Top of SUPPLIED RECORDS
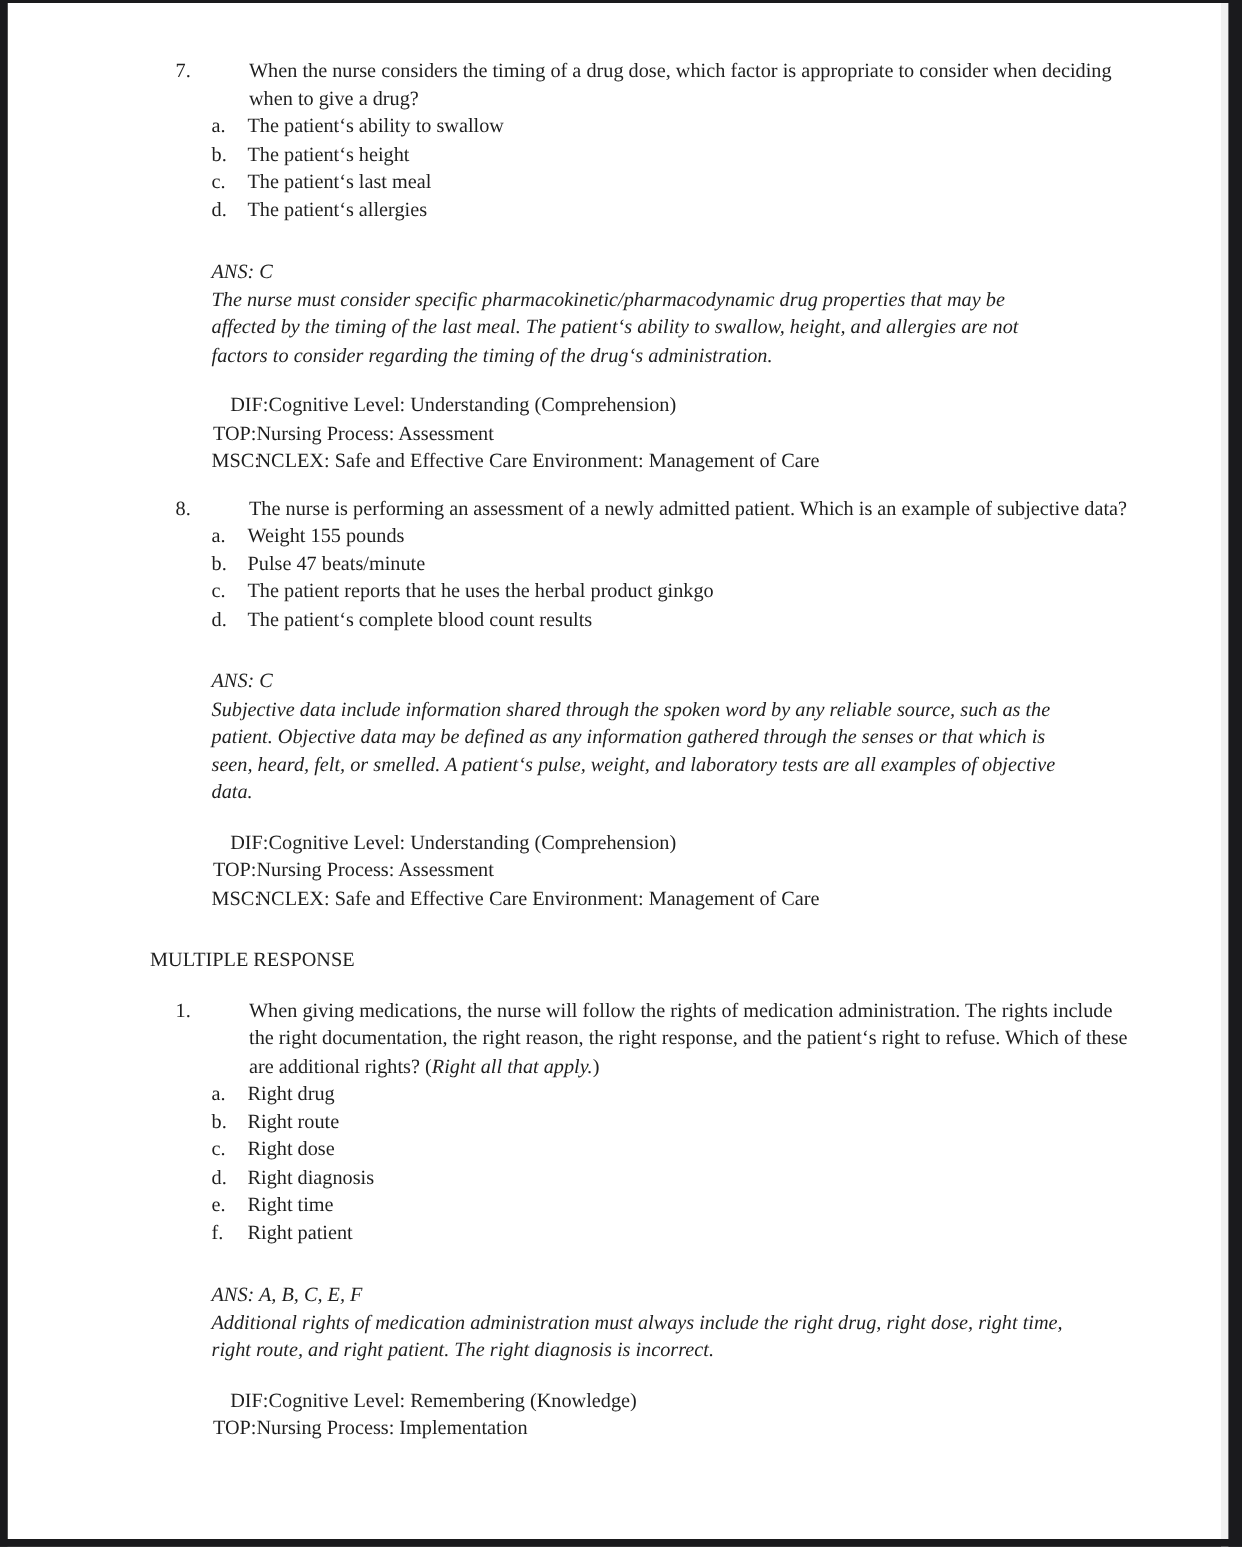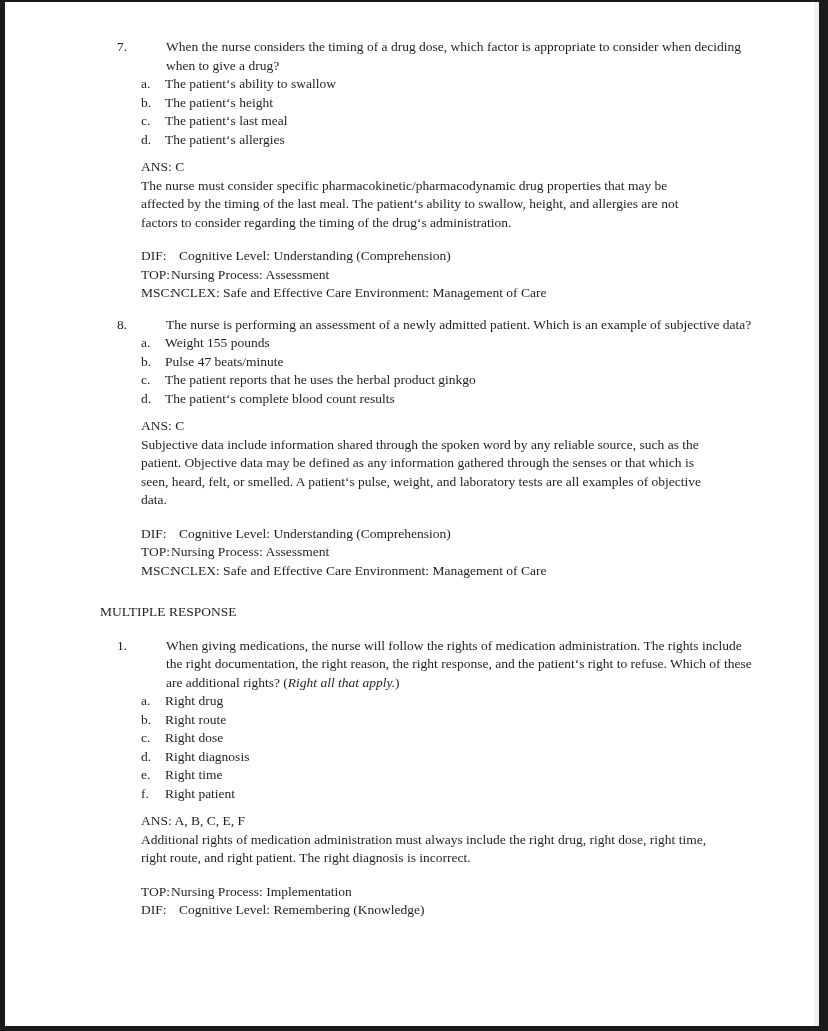--- a/index.html
+++ b/index.html
@@ -63,8 +63,9 @@
 
   .answer-block {
     margin-left: -25px;
-    margin-top: 9px;
+    margin-top: 23px;
     width: 572px;
+    font-style: italic;
   }
   .rationale { width: 572px; }
 

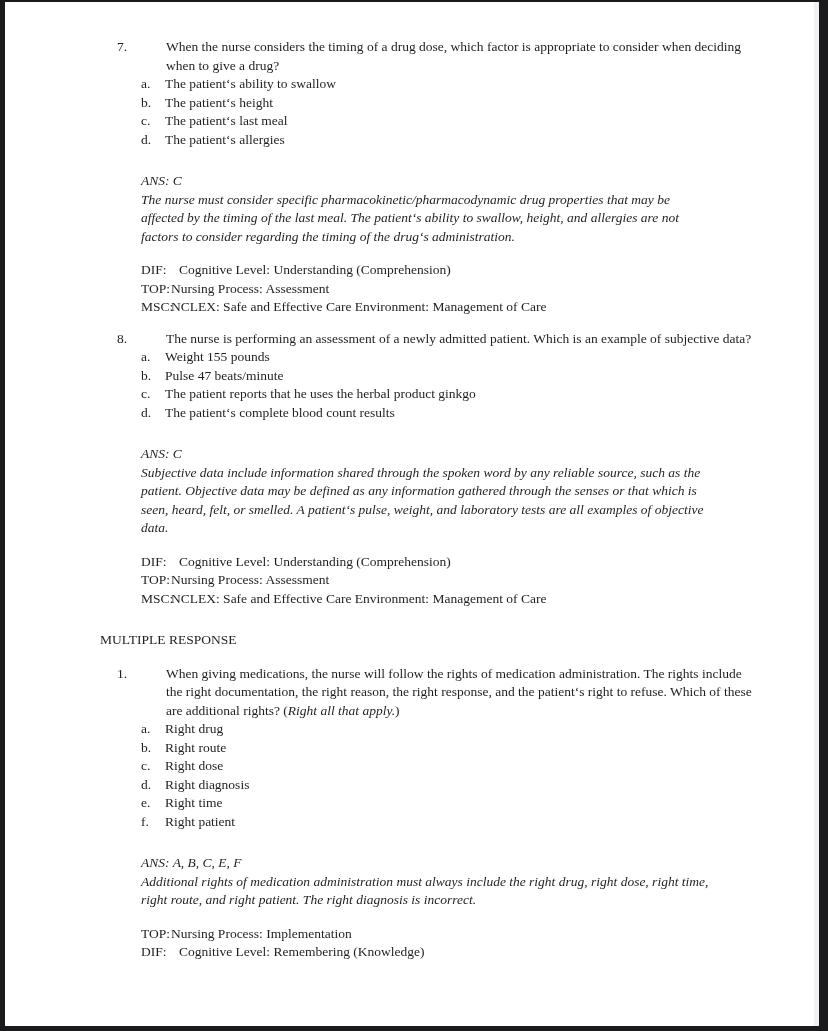--- a/index.html
+++ b/index.html
@@ -74,7 +74,7 @@
     margin-top: 15px;
   }
   .meta-line { }
-  .meta-label { display: inline-block; width: 30px; }
+  .meta-label { display: inline-block; width: 30px; text-align: right; }
   .meta-label.dif { width: 38px; }
 
   .section-heading {

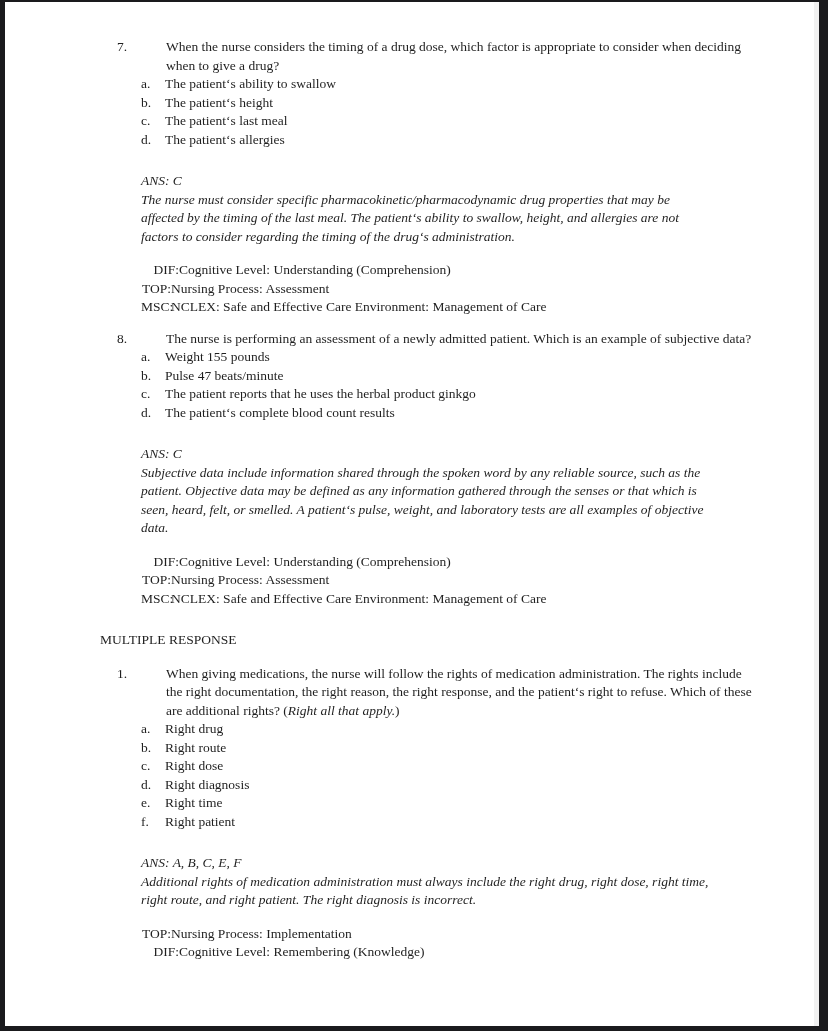--- a/index.html
+++ b/index.html
@@ -200,10 +200,10 @@
     </div>
     <div class="meta-block">
       <div class="meta-line">
+        <span class="meta-label dif">DIF:</span><span>Cognitive Level: Remembering (Knowledge)</span>
+      </div>
+      <div class="meta-line">
         <span class="meta-label">TOP:</span><span>Nursing Process: Implementation</span>
-      </div>
-      <div class="meta-line">
-        <span class="meta-label dif">DIF:</span><span>Cognitive Level: Remembering (Knowledge)</span>
       </div>
     </div>
   </div>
Bottom of SUPPLIED RECORDS
◆ ASSIGNED TASK:
Repeat every record above exactly, except the pictures.

◆ SOLUTION TO THIS EXERCISE:
--- a/index.html
+++ b/index.html
@@ -63,8 +63,9 @@
 
   .answer-block {
     margin-left: -25px;
-    margin-top: 9px;
+    margin-top: 23px;
     width: 572px;
+    font-style: italic;
   }
   .rationale { width: 572px; }
 

--- a/index.html
+++ b/index.html
@@ -74,7 +74,7 @@
     margin-top: 15px;
   }
   .meta-line { }
-  .meta-label { display: inline-block; width: 30px; }
+  .meta-label { display: inline-block; width: 30px; text-align: right; }
   .meta-label.dif { width: 38px; }
 
   .section-heading {

--- a/index.html
+++ b/index.html
@@ -200,10 +200,10 @@
     </div>
     <div class="meta-block">
       <div class="meta-line">
+        <span class="meta-label dif">DIF:</span><span>Cognitive Level: Remembering (Knowledge)</span>
+      </div>
+      <div class="meta-line">
         <span class="meta-label">TOP:</span><span>Nursing Process: Implementation</span>
-      </div>
-      <div class="meta-line">
-        <span class="meta-label dif">DIF:</span><span>Cognitive Level: Remembering (Knowledge)</span>
       </div>
     </div>
   </div>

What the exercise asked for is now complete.